▶ Exercise description: Search the data for the string "days" and extract every line where it appears.
** Data for processing follows **
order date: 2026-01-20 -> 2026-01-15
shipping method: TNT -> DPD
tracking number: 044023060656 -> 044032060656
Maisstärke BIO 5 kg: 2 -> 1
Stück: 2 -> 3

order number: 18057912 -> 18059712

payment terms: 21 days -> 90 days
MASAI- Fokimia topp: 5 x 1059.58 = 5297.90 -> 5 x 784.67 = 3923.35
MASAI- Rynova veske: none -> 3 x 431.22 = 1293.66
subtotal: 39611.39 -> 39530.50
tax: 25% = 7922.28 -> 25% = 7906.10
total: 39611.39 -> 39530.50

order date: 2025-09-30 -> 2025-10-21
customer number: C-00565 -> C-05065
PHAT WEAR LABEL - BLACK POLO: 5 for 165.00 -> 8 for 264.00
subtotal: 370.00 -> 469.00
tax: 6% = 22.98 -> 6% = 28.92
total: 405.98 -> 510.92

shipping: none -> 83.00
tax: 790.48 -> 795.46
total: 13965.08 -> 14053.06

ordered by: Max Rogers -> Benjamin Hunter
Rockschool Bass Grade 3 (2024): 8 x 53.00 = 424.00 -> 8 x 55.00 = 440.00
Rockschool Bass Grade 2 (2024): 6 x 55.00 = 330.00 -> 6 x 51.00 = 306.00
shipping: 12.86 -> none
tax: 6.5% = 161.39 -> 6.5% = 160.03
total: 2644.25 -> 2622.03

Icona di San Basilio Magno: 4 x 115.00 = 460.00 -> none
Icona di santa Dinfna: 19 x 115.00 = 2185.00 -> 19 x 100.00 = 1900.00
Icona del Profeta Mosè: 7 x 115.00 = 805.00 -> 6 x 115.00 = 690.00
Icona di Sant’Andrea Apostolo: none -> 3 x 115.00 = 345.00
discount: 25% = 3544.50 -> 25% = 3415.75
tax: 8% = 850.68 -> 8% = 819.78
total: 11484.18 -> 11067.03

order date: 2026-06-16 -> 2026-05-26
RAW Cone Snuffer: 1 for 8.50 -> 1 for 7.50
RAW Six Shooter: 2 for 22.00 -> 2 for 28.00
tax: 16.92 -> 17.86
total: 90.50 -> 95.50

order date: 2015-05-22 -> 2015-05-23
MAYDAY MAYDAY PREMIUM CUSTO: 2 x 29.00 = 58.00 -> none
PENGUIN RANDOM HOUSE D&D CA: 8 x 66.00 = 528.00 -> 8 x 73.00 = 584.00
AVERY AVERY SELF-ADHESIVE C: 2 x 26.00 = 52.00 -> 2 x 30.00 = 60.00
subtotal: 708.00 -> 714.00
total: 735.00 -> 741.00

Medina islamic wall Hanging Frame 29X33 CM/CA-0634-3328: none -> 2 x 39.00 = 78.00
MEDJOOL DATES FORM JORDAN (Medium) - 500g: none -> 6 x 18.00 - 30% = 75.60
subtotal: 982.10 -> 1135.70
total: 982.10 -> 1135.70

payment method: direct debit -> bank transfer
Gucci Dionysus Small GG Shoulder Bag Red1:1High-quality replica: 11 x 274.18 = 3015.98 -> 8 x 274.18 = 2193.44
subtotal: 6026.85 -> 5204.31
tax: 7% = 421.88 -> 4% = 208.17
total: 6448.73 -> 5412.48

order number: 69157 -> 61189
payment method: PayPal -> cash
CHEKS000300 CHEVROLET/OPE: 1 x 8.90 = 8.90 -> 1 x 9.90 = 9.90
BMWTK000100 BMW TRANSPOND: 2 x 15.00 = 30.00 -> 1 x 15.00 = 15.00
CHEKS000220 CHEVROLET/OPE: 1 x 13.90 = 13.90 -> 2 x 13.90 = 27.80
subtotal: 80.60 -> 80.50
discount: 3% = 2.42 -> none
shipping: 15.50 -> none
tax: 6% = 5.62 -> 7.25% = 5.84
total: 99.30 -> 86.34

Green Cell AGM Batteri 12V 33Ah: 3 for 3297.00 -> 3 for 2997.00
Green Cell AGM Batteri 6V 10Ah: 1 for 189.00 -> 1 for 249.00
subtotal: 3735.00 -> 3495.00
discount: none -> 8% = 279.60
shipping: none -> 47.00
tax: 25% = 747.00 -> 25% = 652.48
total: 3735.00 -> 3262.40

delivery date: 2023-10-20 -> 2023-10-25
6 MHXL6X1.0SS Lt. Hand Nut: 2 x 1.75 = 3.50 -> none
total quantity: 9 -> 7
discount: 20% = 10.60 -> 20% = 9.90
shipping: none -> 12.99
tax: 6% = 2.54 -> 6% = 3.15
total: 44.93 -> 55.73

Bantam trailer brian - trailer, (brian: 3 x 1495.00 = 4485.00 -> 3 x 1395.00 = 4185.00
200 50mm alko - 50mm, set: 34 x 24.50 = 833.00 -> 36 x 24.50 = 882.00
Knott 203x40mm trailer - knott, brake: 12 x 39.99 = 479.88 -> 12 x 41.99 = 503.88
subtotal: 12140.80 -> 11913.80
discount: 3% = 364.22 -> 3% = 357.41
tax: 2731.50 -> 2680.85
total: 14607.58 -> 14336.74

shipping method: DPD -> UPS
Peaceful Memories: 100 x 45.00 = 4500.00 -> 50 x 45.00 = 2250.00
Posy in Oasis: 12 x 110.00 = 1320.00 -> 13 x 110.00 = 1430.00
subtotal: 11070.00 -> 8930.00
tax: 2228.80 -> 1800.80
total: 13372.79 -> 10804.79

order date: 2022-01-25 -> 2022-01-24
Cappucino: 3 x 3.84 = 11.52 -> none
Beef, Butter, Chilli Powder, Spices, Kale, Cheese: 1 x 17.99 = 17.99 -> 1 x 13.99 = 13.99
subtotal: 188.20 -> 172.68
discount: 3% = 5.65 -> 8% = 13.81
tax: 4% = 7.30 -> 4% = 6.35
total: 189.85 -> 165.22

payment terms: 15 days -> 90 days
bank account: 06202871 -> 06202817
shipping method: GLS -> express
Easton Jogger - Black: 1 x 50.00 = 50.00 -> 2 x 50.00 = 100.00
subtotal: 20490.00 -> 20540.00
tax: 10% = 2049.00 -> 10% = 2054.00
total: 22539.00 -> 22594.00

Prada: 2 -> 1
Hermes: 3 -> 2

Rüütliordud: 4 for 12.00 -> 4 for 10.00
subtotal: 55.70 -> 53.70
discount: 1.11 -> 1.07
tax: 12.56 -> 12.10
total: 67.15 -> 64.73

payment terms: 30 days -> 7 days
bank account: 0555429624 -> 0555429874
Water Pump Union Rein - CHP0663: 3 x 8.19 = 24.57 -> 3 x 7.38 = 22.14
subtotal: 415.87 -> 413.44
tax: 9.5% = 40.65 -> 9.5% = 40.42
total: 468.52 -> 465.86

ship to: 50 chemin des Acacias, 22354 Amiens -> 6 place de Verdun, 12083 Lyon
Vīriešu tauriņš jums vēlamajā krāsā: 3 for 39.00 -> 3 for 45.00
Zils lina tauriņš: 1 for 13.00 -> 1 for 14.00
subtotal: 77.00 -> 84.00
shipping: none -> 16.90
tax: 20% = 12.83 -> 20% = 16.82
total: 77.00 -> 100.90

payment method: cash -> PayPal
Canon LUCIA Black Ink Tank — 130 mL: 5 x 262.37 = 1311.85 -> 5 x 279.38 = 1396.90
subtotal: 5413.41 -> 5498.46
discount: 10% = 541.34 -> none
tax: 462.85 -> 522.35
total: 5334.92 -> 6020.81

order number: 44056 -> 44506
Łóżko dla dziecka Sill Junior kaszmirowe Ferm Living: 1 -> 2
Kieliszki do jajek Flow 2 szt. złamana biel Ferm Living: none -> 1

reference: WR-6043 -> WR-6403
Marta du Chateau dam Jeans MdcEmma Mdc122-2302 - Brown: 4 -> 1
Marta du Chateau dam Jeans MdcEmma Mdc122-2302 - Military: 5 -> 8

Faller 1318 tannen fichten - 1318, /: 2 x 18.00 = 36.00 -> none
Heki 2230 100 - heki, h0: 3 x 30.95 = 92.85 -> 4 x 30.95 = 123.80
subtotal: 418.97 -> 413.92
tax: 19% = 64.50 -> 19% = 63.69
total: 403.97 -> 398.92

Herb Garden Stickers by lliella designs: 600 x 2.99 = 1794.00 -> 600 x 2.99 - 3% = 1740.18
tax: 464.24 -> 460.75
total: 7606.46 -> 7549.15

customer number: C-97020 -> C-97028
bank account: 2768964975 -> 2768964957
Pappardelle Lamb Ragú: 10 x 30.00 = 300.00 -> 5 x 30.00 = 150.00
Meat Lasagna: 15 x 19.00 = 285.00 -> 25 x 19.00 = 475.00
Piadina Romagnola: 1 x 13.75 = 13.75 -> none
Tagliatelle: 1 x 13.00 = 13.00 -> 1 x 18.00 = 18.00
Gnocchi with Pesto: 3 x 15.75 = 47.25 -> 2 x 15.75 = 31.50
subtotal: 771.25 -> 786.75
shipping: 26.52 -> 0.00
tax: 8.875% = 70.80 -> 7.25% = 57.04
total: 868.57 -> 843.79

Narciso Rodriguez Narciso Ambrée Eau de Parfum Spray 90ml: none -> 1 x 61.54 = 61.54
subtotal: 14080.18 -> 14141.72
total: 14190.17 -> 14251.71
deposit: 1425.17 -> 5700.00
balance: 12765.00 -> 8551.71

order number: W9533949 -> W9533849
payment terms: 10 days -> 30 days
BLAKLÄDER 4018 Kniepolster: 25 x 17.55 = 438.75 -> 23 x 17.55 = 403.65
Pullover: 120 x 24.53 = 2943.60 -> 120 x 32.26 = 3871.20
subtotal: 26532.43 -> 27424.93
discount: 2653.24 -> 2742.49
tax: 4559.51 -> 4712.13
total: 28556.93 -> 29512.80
** End of Data for processing **
▶ Result for this task:
payment terms: 21 days -> 90 days
payment terms: 15 days -> 90 days
payment terms: 30 days -> 7 days
payment terms: 10 days -> 30 days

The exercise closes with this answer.